Positive results from a single injection
The majority of these markers showed some level of improvement, and those improvements scaled with the amount of MSCs injected, with the larger doses giving better results. The researchers observed that the beneficial effects were associated with a reduction of inflammation and pain as well as a slowing down of osteoarthritis progression. This is consistent with other studies which show that MSCs have an anti-inflammatory effect on tissues, and the data supports the hypothesis that MSC stem cells facilitate the healing of damaged joints through the various factors that they secrete
There was no evidence of cartilage regeneration in these patients; the researchers believe that this was because the patients in this study had end-stage osteoarthritis and were aged between 40 and 65. In other studies, researchers have reported seeing cartilage regeneration, though this may have been because the patients were either younger or at less advanced stages of the disease. On the plus side, the therapy did appear to protect the existing cartilage for at least a 12-month period following the therapy.
The therapy was well tolerated, with only four of the patients experiencing an adverse effect, which was pain and swelling at the site of injection. This minor side effect subsided by itself, did not require any intervention, and is a typical reaction seen in various stem cell trials.
Patients with late‐stage Kellgren‐Lawrence knee osteoarthritis received a single intra‐articular injection of 1, 10, or 50 million bone marrow mesenchymal stromal cells (BM‐MSCs) in a phase I/IIa trial to assess safety and efficacy using a broad toolset of analytical methods. Besides safety, outcomes included patient‐reported outcome measures (PROMs): Knee Injury and Osteoarthritis Outcome Score (KOOS) and Western Ontario and McMaster Universities Osteoarthritis Index (WOMAC); contrast‐enhanced magnetic resonance imaging (MRI) for cartilage morphology (Whole Organ MRI Scores [WORMS]), collagen content (T2 scores), and synovitis; and inflammation and cartilage turnover biomarkers, all over 12 months. BM‐MSCs were characterized by a panel of anti‐inflammatory markers to predict clinical efficacy. There were no serious adverse events, although four patients had minor, transient adverse events. There were significant overall improvements in KOOS pain, symptoms, quality of life, and WOMAC stiffness relative to baseline; the 50 million dose achieved clinically relevant improvements across most PROMs. WORMS and T2 scores did not change relative to baseline. However, cartilage catabolic biomarkers and MRI synovitis were significantly lower at higher doses. Pro‐inflammatory monocytes/macrophages and interleukin 12 levels decreased in the synovial fluid after MSC injection. The panel of BM‐MSC anti‐inflammatory markers was strongly predictive of PROMs over 12 months. Autologous BM‐MSCs are safe and result in significant improvements in PROMs at 12 months. Our analytical tools provide important insights into BM‐MSC dosing and BM‐MSC reduction of synovial inflammation and cartilage degradation and provide a highly predictive donor selection criterion that will be critical in translating MSC therapy for osteoarthritis.
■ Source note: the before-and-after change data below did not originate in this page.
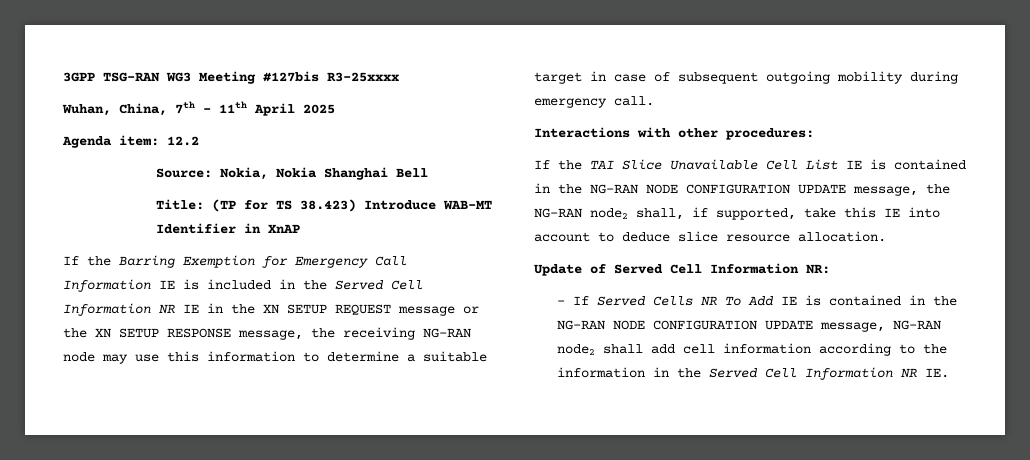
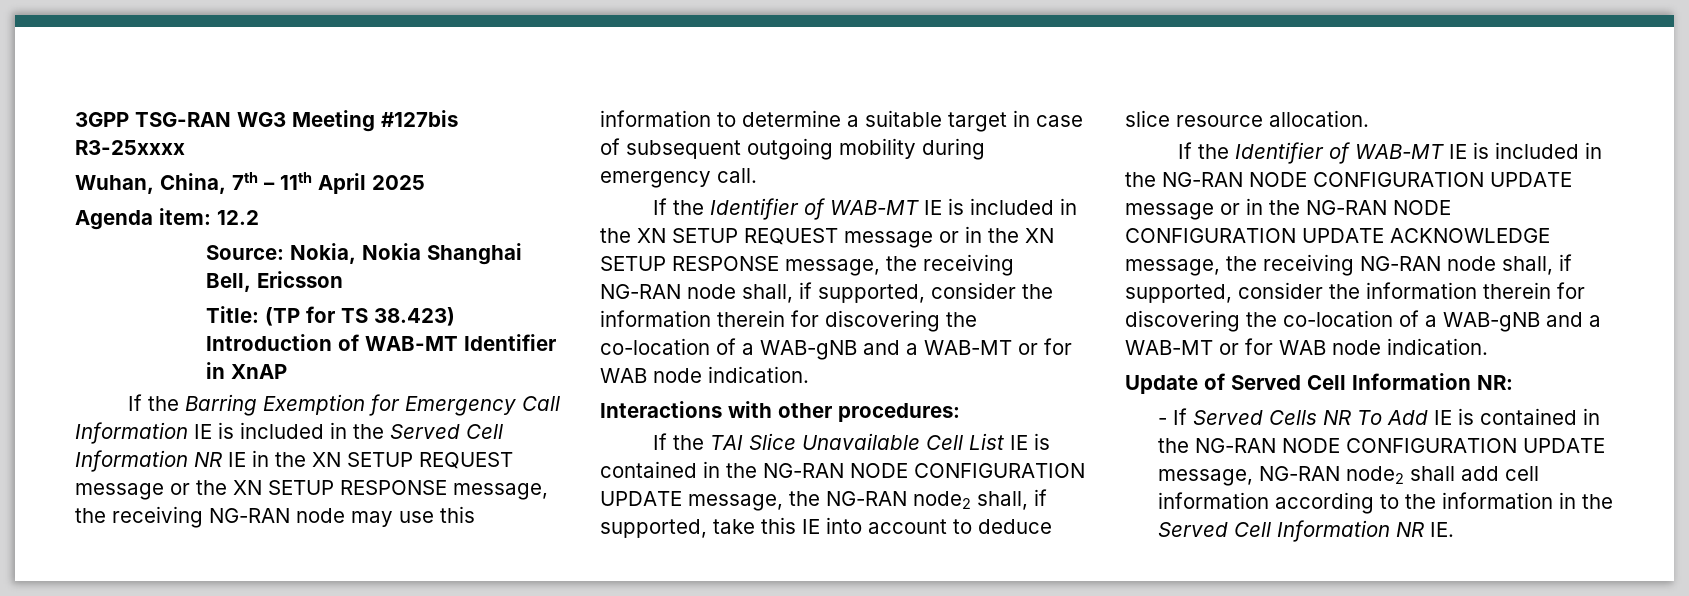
- Source: Nokia, Nokia Shanghai Bell
+ Source: Nokia, Nokia Shanghai Bell, Ericsson
- Title: (TP for TS 38.423) Introduce WAB-MT Identifier in XnAP
+ Title: (TP for TS 38.423) Introduction of WAB-MT Identifier in XnAP
+ If the Identifier of WAB-MT IE is included in the XN SETUP REQUEST message or in the XN SETUP RESPONSE message, the receiving NG-RAN node shall, if supported, consider the information therein for discovering the co-location of a WAB-gNB and a WAB-MT or for WAB node indication.
+ If the Identifier of WAB-MT IE is included in the NG-RAN NODE CONFIGURATION UPDATE message or in the NG-RAN NODE CONFIGURATION UPDATE ACKNOWLEDGE message, the receiving NG-RAN node shall, if supported, consider the information therein for discovering the co-location of a WAB-gNB and a WAB-MT or for WAB node indication.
This is a positive result for stem cell therapy, and it is great to see a successful clinical trial demonstrating the benefits of MSC therapy. In the current climate of FDA crackdowns on rogue clinics selling dubious and untested stem cell therapies, it is good to see things being done properly, passing through clinical trials, and delivering positive results for osteoarthritis patients. Hopefully, these results will encourage health regulators to move forwards in approving this therapy in the United States for the treatment of osteoarthritis.